Pour l’élu français, la droite de l’hémicycle a décidé de nier les constats scientifiques sur ce sujet. « Vouloir rejeter la loi sur la restauration de la nature et le règlement sur l’usage durable des pesticides pousse les agriculteurs non pas au bord, mais dans le précipice » tant ces deux lois permettent de poser, selon lui, les fondations d’un nouveau modèle agricole qui déboucherait enfin sur une agriculture plus résiliente, pourvoyeuse d’emplois et de valeur ajoutée.
Se faire les chantres du statu quo, les apôtres de l’agro-industrie, du libre-échangisme et l’avocat d’une Pac qui accorde 80 % des fonds à 20 % des plus grandes exploitations est « irresponsable » surtout quand on sait que les pertes agricoles liées au changement climatique ont déjà triplé ces dernières années en Europe.
« Pas de nature, pas de nourriture, pas de nature, pas d’agriculteurs » a quant à elle résumé l’écologiste allemande Anna Deparnay-Grünenberg pour qui le projet commun doit être de réintégrer la nature à travers la loi sur sa restauration, de garantir la transformation des pratiques et non de l’entraver et d’agiter le chiffon rouge de l’insécurité alimentaire comme le font les représentants démocrates-chrétiens.
Politique de l’autruche
Interrogés à la sortie de l’hémicycle plusieurs eurodéputés ont salué les textes proposés par la commission, lesquels constitueront une aide dans la réduction de la dépendance aux pesticides qui ont un impact sur la santé des agriculteurs.
« Tourner le dos à la restauration de la nature et au renforcement de la résilience des écosystèmes, c’est tout simplement enfouir la tête dans le sable ».
Une autre députée écologiste allemande, Jutta Paulus, s’est alarmée de la volonté d’une partie du parlement de faire l’impasse sur des législations permettant de préserver les écosystèmes « menacés comme jamais ils ne l’ont été ». Elle a appelé, dans la foulée, les élus démocrates-chrétiens à se rendre sur le terrain et à travailler de manière constructive avec les écologistes et autres forces de gauche.
Le PPE s’est aussi attiré les foudres du socialiste français Éric Andrieu, dont l’assaut fut, à coup sûr, le plus percutant.
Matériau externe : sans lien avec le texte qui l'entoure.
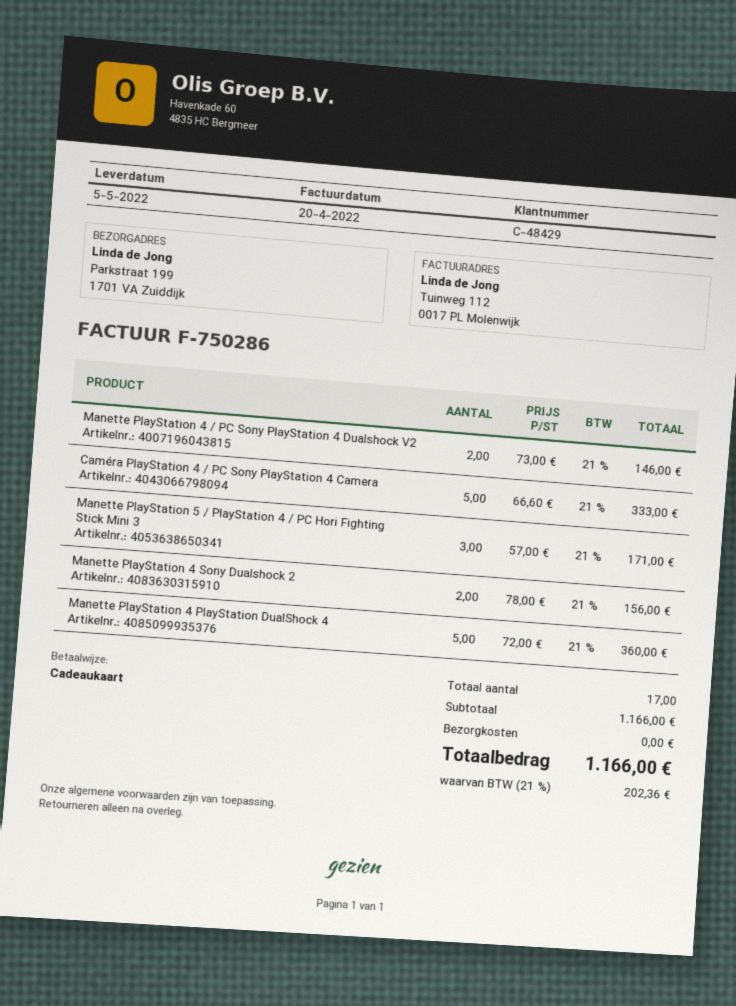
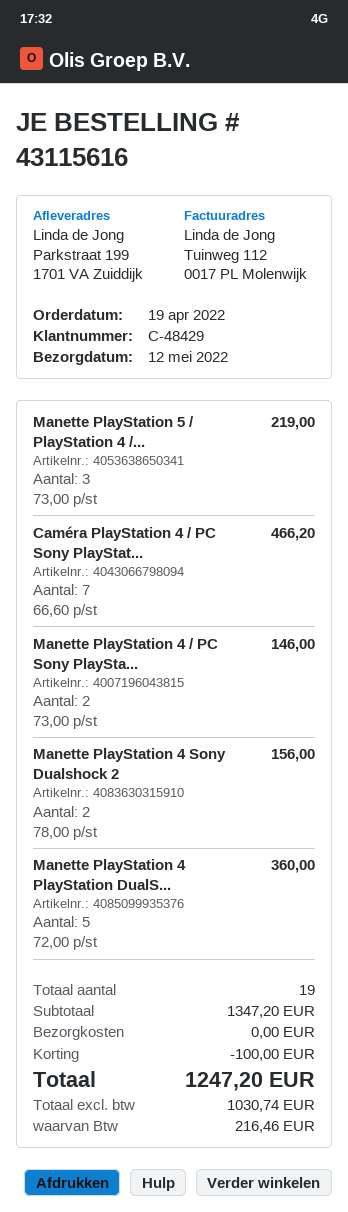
delivery date: 2022-05-05 -> 2022-05-12
Caméra PlayStation 4 / PC Sony PlayStation 4 Camera: 5 x 66.60 = 333.00 -> 7 x 66.60 = 466.20
Manette PlayStation 5 / PlayStation 4 / PC Hori Fighting Stick Mini 3: 3 x 57.00 = 171.00 -> 3 x 73.00 = 219.00
total quantity: 17 -> 19
subtotal: 1166.00 -> 1347.20
discount: none -> 100.00
tax: 202.36 -> 216.46
total: 1166.00 -> 1247.20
À la tribune, il n’a pas hésité à dénoncer « le pur populisme » du groupe à un an des élections et sa volonté de flatter les représentants des multinationales de l’agrochimie et de l’agro-industrie, lesquels réalisent, dans cette crise, « d’énormes bénéfices au détriment des agriculteurs et des consommateurs ».
Pour M. Andrieu, le camp choisi par le patron des démocrates-chrétiens, Manfred Weber, n’est pas celui des agriculteurs, mais celui de la finance et des dividendes.
La science européenne a modélisé une agriculture sans phyto pour 2050 en retrouvant la voie de l’agronomie et de la régulation des marchés.
« Mais il est vrai que ces alternatives apporteront moins de bénéfices aux multinationales. Alors que le nombre d’agriculteurs ne cesse de diminuer et que le Pacte Vert que vous dénoncez nécessite une augmentation de leur nombre pour gagner le défi climatique et de la biodiversité, le PPE s’est mué en porte-parole du monde de l’argent et en fossoyeur de l’agriculture européenne »
« Sortez de cette posture, l’alimentation, la santé humaine et la biodiversité valent bien mieux » a-t-il enfin cinglé.
Aussi passionnantes qu’inquiétantes, ces passes d’armes en appelleront d’autres dans les semaines à venir au sein des différentes assemblées…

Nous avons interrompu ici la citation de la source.